02:44 Got it. I'm 50, and I'm here, and I'm doing okay. So, you know, strange things happen that are part of our path.

02:52 Absolutely.

02:53 Absolutely.

02:55 So tell me a little bit about your family. Like, where's your mom's family from? Where's your dad's family from?

03:01 So my mom's family is from Brooklyn, New York.

03:05 New York.

03:06 Yeah. And my dad's family is from Israel and supposedly 7th generation from Israel, which is pretty bit rare on my grand, my paternal grandmother's side. My dad's father immigrated to Israel from Lithuania. He was in a, basically it was a pogrom and he got banished from his family, got killed, and he left at eleven years old and went to Israel. Yeah, it was, wow. I mean, when I think about it, I'm like just head shaking, like, unbelievable. And he was very studious, very academic. He became a principal of a school, wrote math textbooks, was just all about academia. And then my mom's family were. So my mom's grandfather was a divorce attorney in Brooklyn and moved to El Paso because he could take his clients, there was a lot of rigid divorce laws in New York and he could take his clients over the border in Mexico and get him divorced lickety split. And it was a business move. So this is why people say, how did you end up in El Paso? Nice jewish girl from Brooklyn and fathers from Israel. That makes no sense. Well, that's why. So business move got his clients divorced really fast, talked my parents into moving out to El Paso because they said, this city is awesome. You can have a house, you don't have to have an apartment, you could have a pool. The weather is warm, like, talk them all into it. And then they ended up going out there and going to UTEP and putting each other through school at UTEP with like hardly any money. Yeah. And they have quite a success story, actually. That's really like something to behold. So it's a special, incredible, weird, crazy story that. Yeah, yeah, I imagine everyone has like their weird, crazy story. So that's definitely mine.

05:25 Yes. Is there like, do you want to like share a little bit about like what that success is like, looked like? What do you mean by that?

05:32 Well, so briefly, my, so my parents had literally no money. My dad immigrated from Israel. He fought in the six day war, 1967, and then moved to New York, like trying to follow his pot of, find his pot of gold at the end of the rainbow kind of thing. Like, let's go to America where everything's like, yeah, you know, everything. Money grows on trees and not so much these days, but back in the seventies it was a little different.

06:05 Yeah.

06:05 And to get through college, he really struggled. Cause he didn't hardly, he hardly spoke the language. And so he used to actually copy my mom. He would like cheat with my mom and my mom would actually tell him, like, you're not allowed to cheat off of me. But he would do it anyway. And she would, like, cover his paper on the test, and he would get mad at her.

06:27 Oh, my gosh.

06:28 Yeah. And a love story, but they. Yes, a true love story. They did get through school together, but one of the ways they did that was because my dad has o negative type blood or something like that. Like, the rarest. I think it's, like, the rarest, but it's also the one that can be, like, universal. Yeah. For everybody.

06:53 That's amazing.

06:53 So he used to, like, they put dinner on the table by him donating his and his plasma on a regular basis, and that was kind of where things started out for them. Yeah. Wow. Wow. Yeah.

07:08 That's amazing.

07:09 And now he's, like, a very successful real estate.

07:11 Yeah.

07:12 You know, he owns his own real estate company, and 40 years later.

07:16 Wow.

07:16 It's kind of crazy. That's amazing where it all began.

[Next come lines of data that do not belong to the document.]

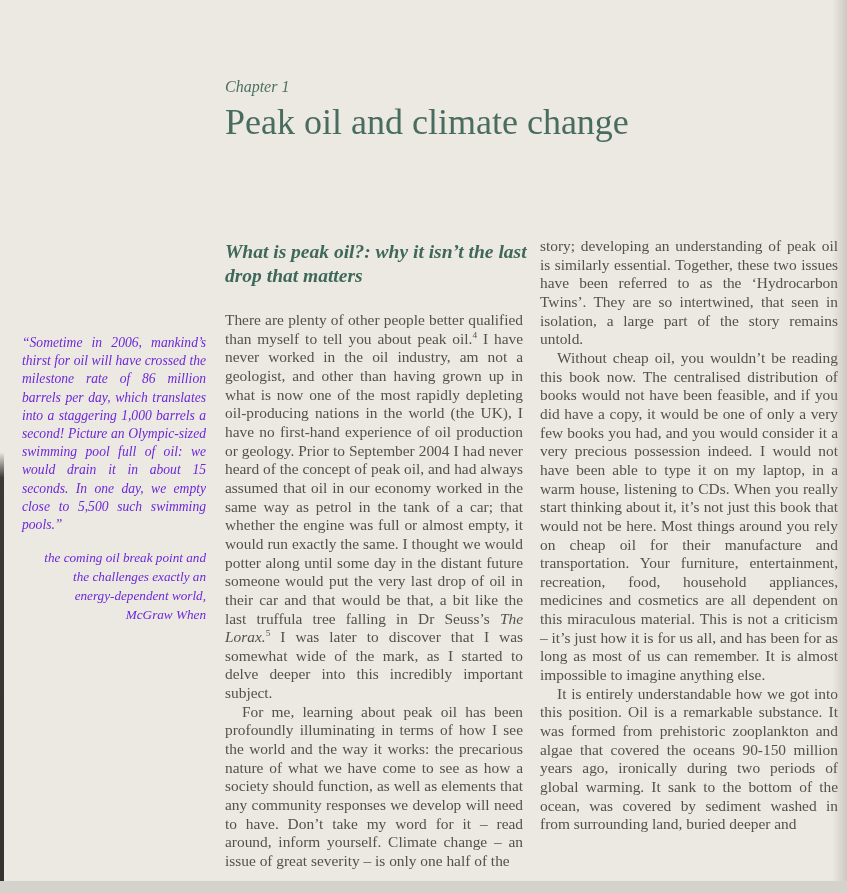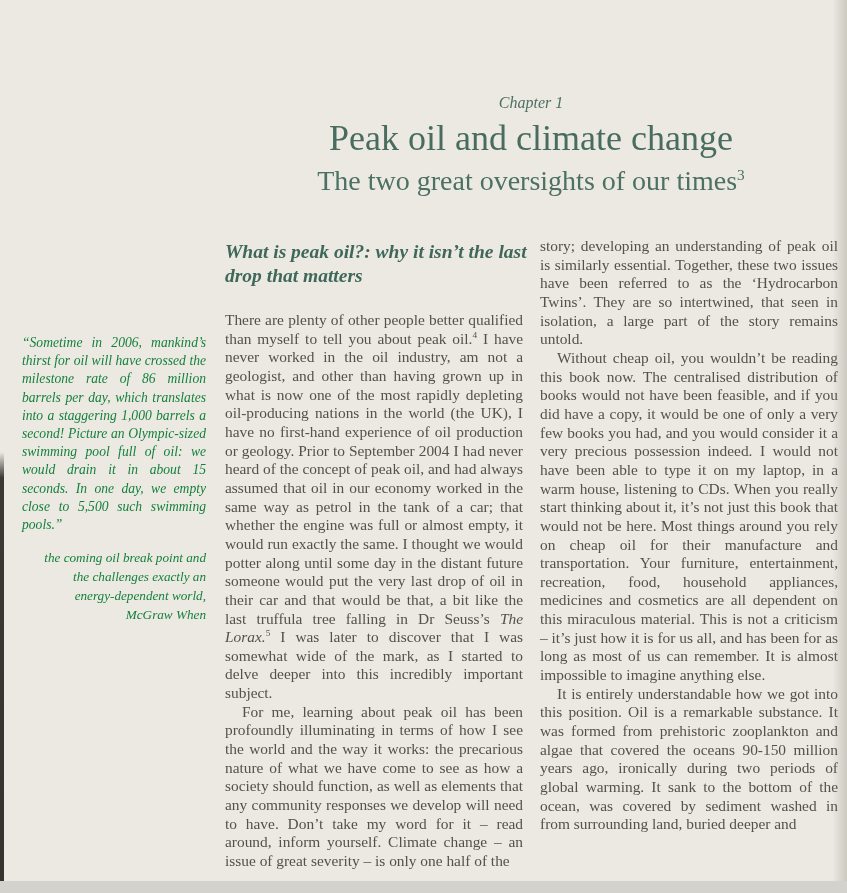"Chapter 1" .header { text-align: center -> none; top: 16px -> 0 }
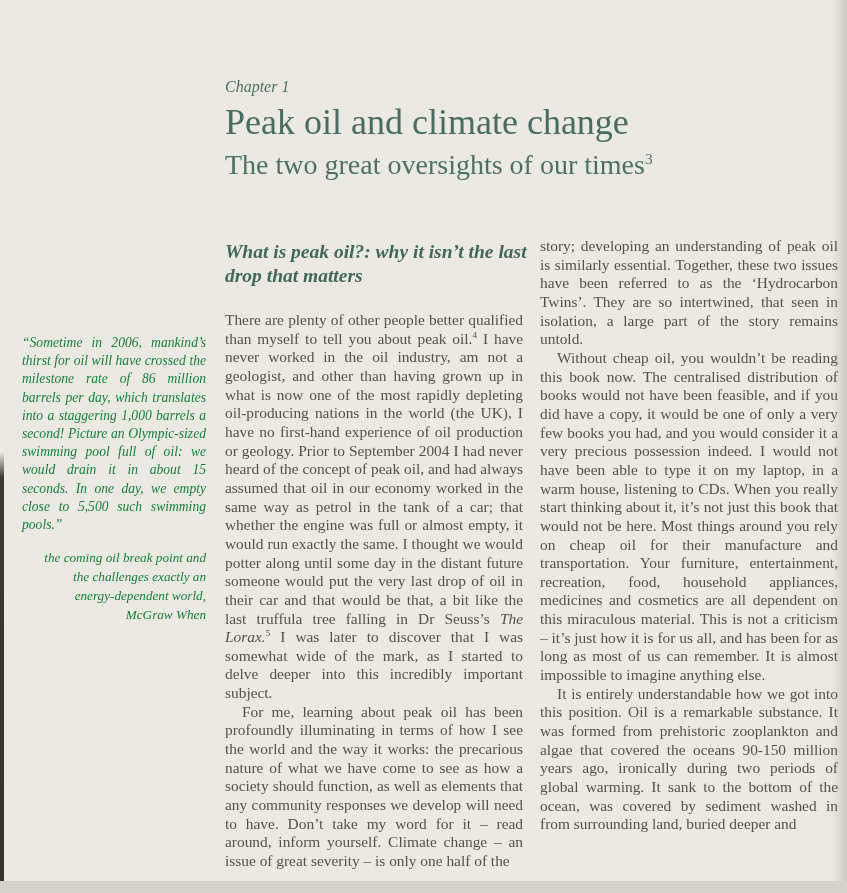"The two great oversights of" div.page-subtitle { html: <div><span>The two great oversights of our times</span><sup>3</sup></div> -> none }
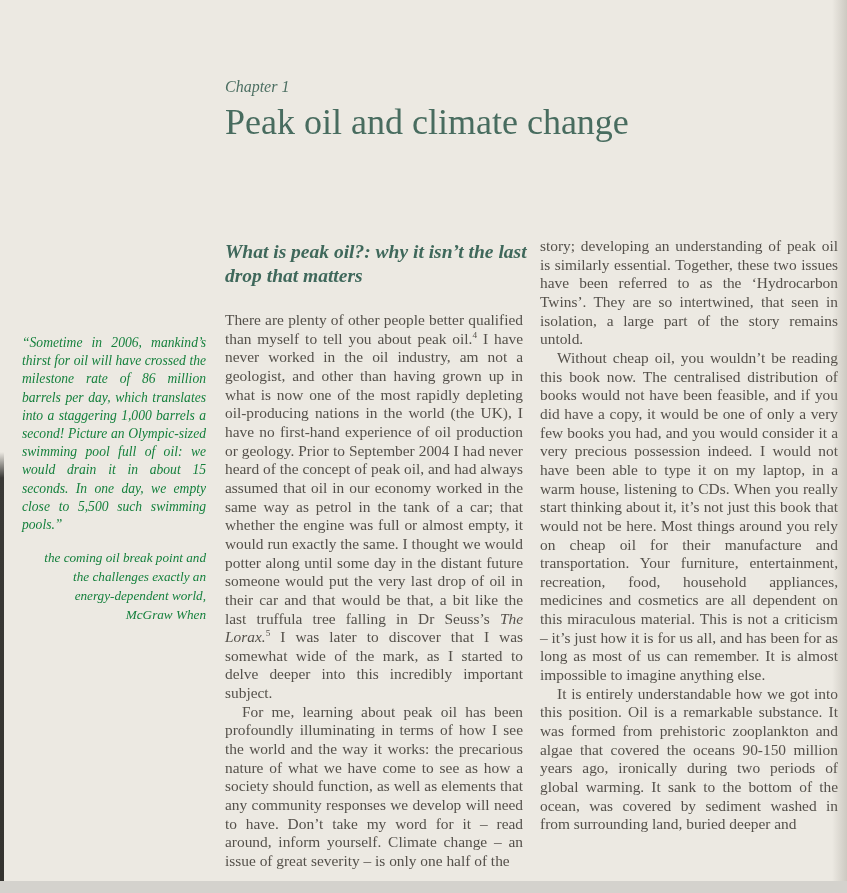"“Sometime in 2006, mankind’s thirst" .margin-note { color: #15803d -> #6d28d9 }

07:20 Yeah. Truly. Well, so tell me next about someone who's had a big influence in your life. What lessons did that person teach you?

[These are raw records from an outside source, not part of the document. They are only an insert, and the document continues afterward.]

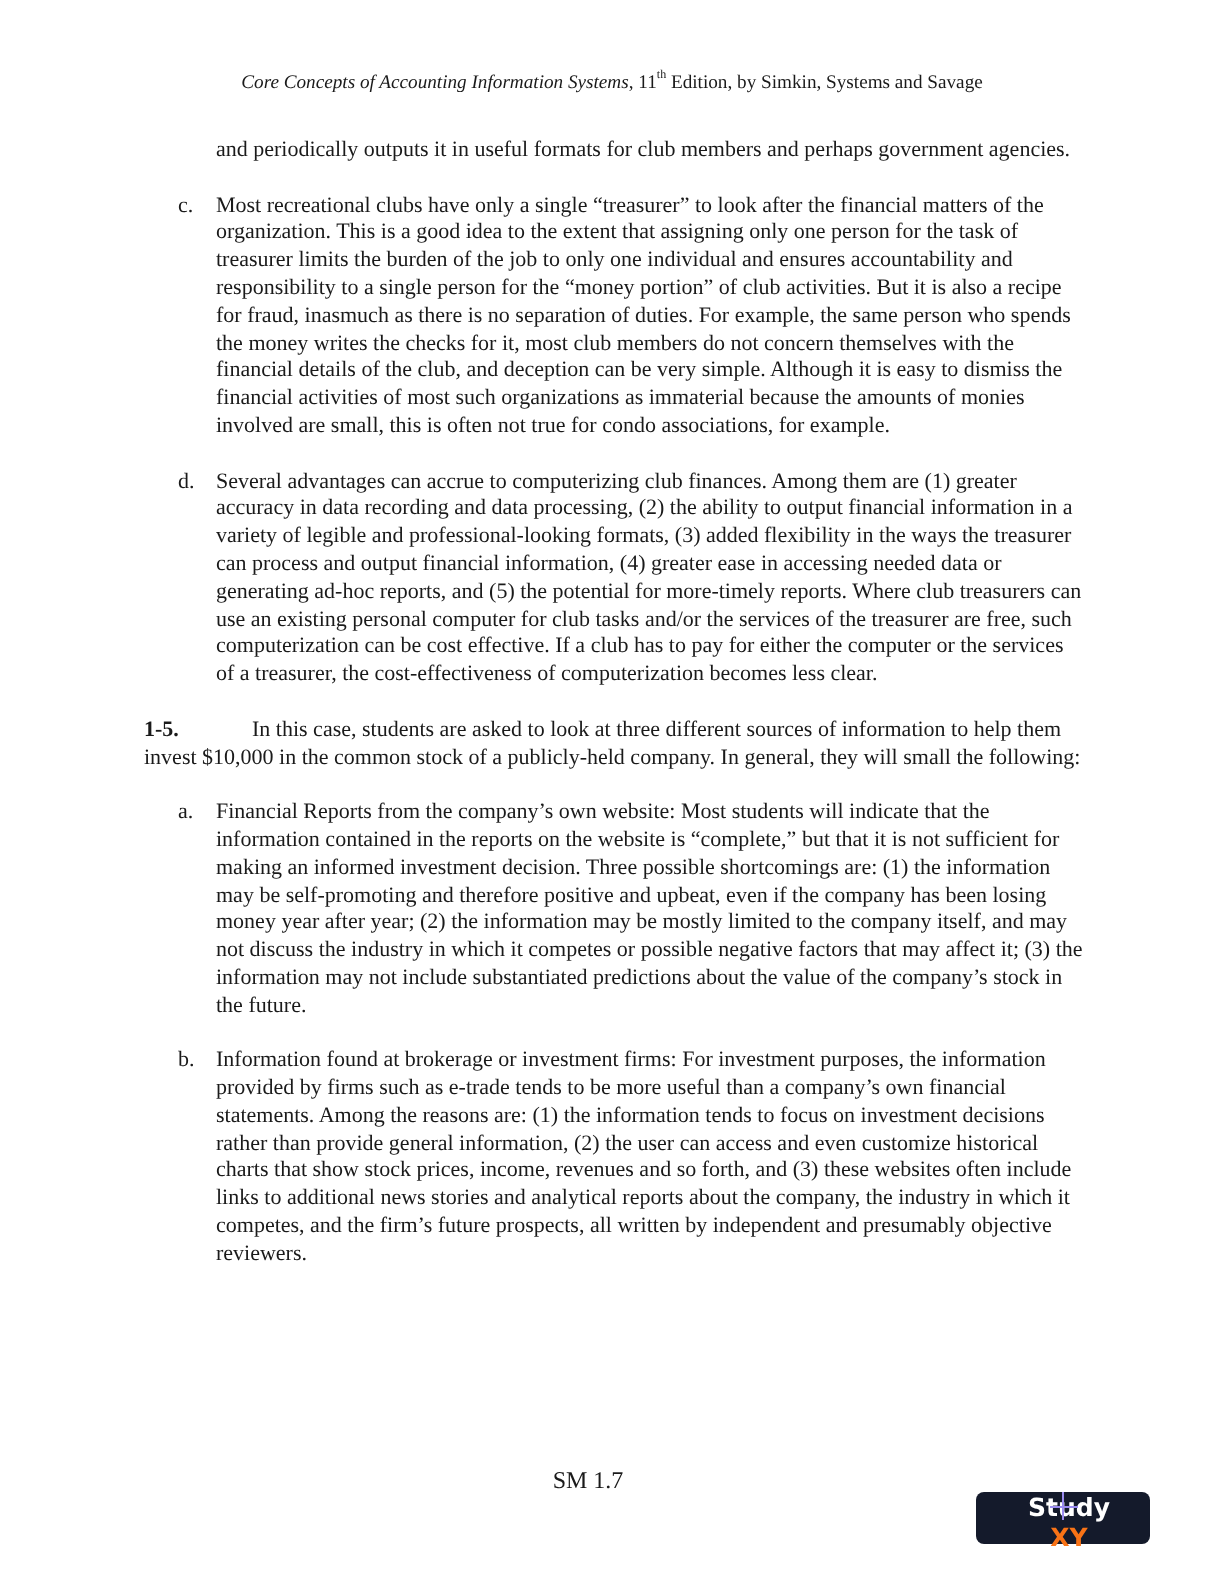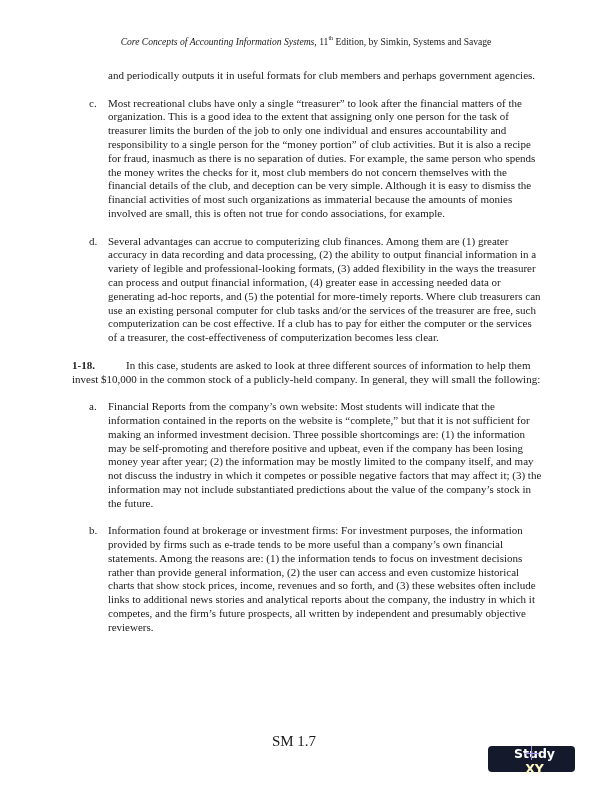"1-18." span.qnum { text: 1-18 -> 1-5 }
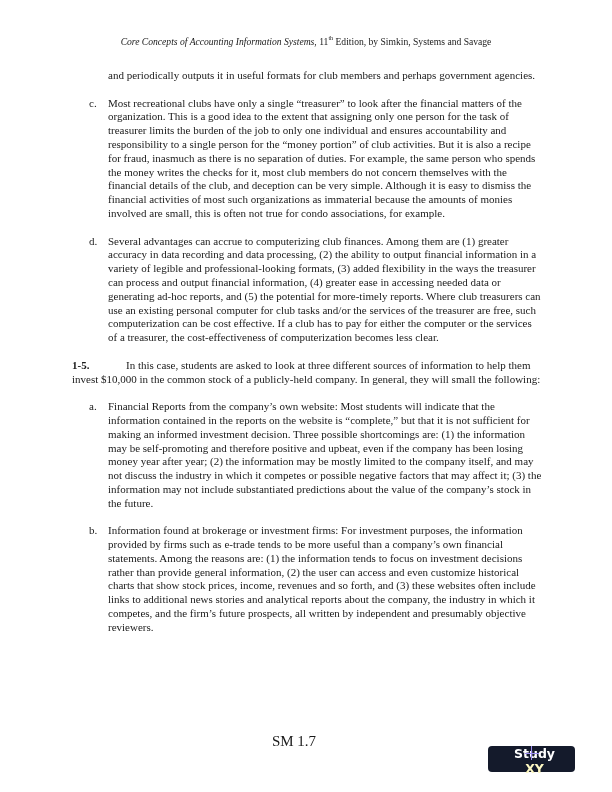"SM 1.7" .footer { font-size: 15px -> 12px }
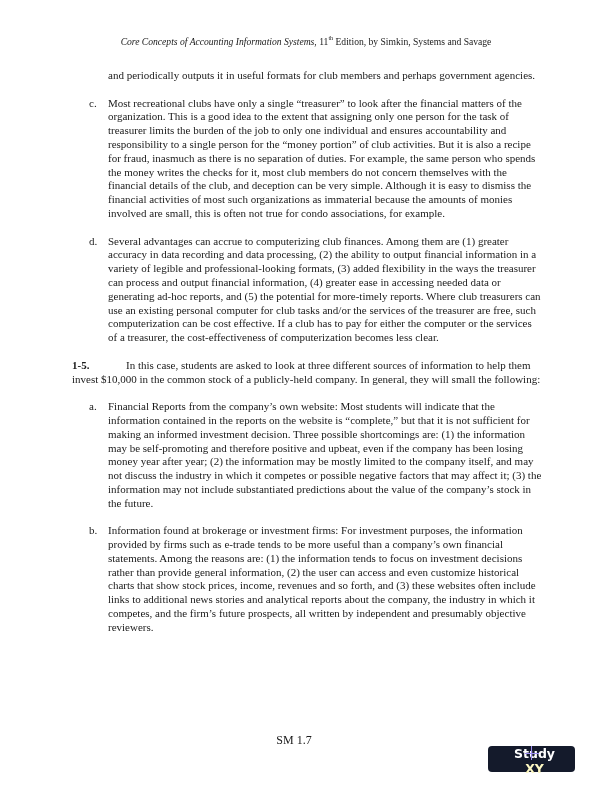"XY" .badge .xy { color: #fef9c3 -> #f97316 }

07:34 So the person that stands out first in my mind, and my mom is gonna hate this, but it was Lisa Wellens. So she was my first real, really good therapist. And when I was in, well, I struggled throughout my life with eating and body image and from really, like, the ripe age of, like, third grade was when it kind of began and ended up evolving into, like, a full blown eating disorder I had. I was bulimic when I was in high school. It was. It was not good. It was not good. And I finally told my gynecologist, actually, when I was, like, a senior in high school, because I was afraid of what I was doing to myself and started out in therapy in El Paso. But that was not really what affected my. My healing process. But Lisa Wellens, she was a therapist I found in Austin when I was in college at University of Texas at Austin, go Longhorns. And she was a licensed clinical social worker and inspired my path as a licensed clinical social worker and also taught me what it means to trust your. Your body's messages and signals and to listen to that voice and guidance inside and to listen to my intuition around what I put in my body and to meditate, even though I didn't actually sit down and meditate for, like, ten years after I was with her, because I just had so much resistance around that. And to. She read us women who run with the wolves. She read us the seal story from that, and she was a powerful change maker in my life who inspired me in my path of healing and wanting to help others heal and find their intuition and find their own body's messages. And. Yeah, it was like, it changed this horrible, vicious cycle that I was in that wouldn't let up. That was just cyclical. And diet and food and binging and diet and food and binging and purging. It was just. It was awful. And it was. It affected my relationship with myself or affected my relationships with my. My friends, my, like, romantic. Really. I couldn't really have that in my life because I. It was such a secret that I had to keep, you know, from anyone. And it was really. Yeah. I really just so feel for people who have to, you know, live lives in the closet because it's such a painful reality.

11:02 Yeah.

11:03 And I know so many that they do.

11:06 Oh, absolutely.

11:07 That we just, you know, there's the lack of integration, and that self integration is just. It's so massive.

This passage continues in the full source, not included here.